Within the Rastelloidina (i.e. mygalomorph spiders carrying a distinct rastellum at the apex of the proximal segment of the chelicerae), the Ummidiinae are remarkable in several aspects. In phylogenetic analysis they form a distinct taxon containing three genera: Ummidia, Conothele and Latouchia (Godwin et al., 2018). Morphologically Ummidiinae differ from all other rastelloids by the presence of clavate trichobothria on the dorsal side of the tarsi of legs and palps. Clavate trichobothria however, are also present in the rastelliod/idiopid genus Prothemenops, but in contrast to the ummidines, here clavate trichobothria are located on the metatarsi of legs and on the tarsi of the palps Schwendinger (1991), Schwendinger & Hongpadharakiree (2014). In their geographical distribution the Ummidiinae deviate from the common pattern of regionally restricted geographical ranges seen in nearly all mygalomorph taxa. The sister genera Ummidia and Conothele are morphologically and behaviourally indistinguishable (personal observation) and together show an almost cosmopolitan distribution. Ummidia is known from the Americas, southern Europe, northern Africa and Central Asia, Conothele is known from India, Southeast Asia, Australia and several islands in the Pacific and in the Indian Ocean. The remarkable worldwide uniformity of ummidiines is interrupted only in southeastern Asia where Conothele occurs sympatrically with the morphologically distinct genus Latouchia. From observations reported here it is obvious that ummidiine diversity in southeastern Asia is currently insufficiently known and it is expected that unknown genera await description. The substantial morphological difference found here between L. stridulans sp. nov. on one hand and L. schwendingeri sp. nov. and L. huberi sp. nov. on the other hand indicate the necessity to subdivide the genus Latouchia into two or more genera. Above reported differences in the structure of burrows and trapdoors provide further support for the division of the genus. The absence of reference material at this stage however, prevents further taxonomical refinement.

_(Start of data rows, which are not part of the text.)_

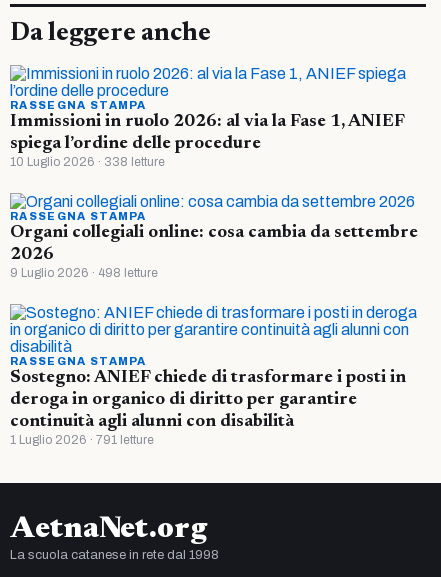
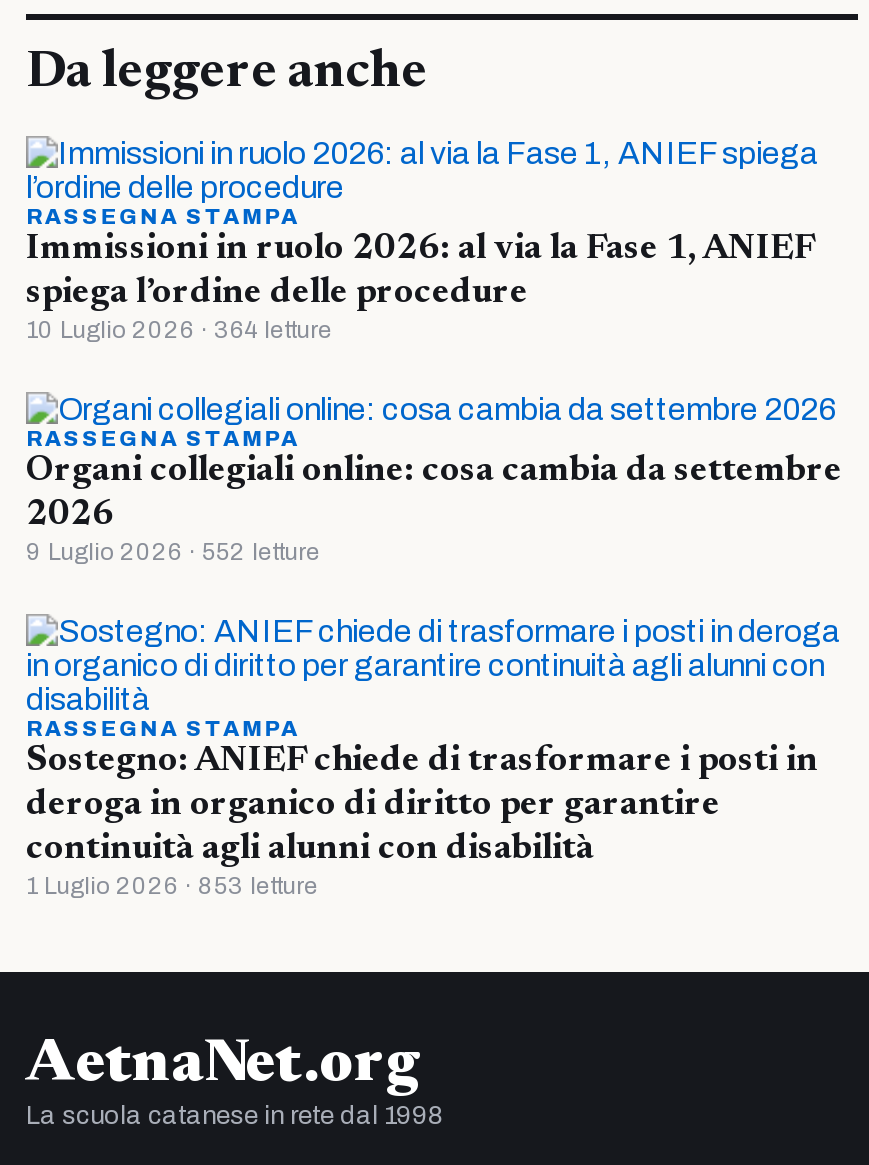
- 10 Luglio 2026 · 338 letture
+ 10 Luglio 2026 · 364 letture

- 9 Luglio 2026 · 498 letture
+ 9 Luglio 2026 · 552 letture

- 1 Luglio 2026 · 791 letture
+ 1 Luglio 2026 · 853 letture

I thank Peter Schwendinger for allowing me to study part of his collection of SE-Asian Ummidiinae (deposited in the Natural History Museum of Geneva), for his critical and detailed editorial work on earlier versions of the manuscript and for providing all biological information included in this paper. I am very grateful to Sergei Zonstein of the Steinhardt Museum of Natural History (Tel-Aviv, Israel) for many useful comments and suggestions that helped to improve the manuscript. I thank Gilbert Caranhac for his ongoing efforts to find Simon's Acattyma specimens in the collection of the Museum National d'Histoire Naturelle in Paris and for retrieving handwritten information from Simon's notebooks. Evelien Hopma and Nollie Hallensleben helped by discussing the correct use of language, both English and Latin.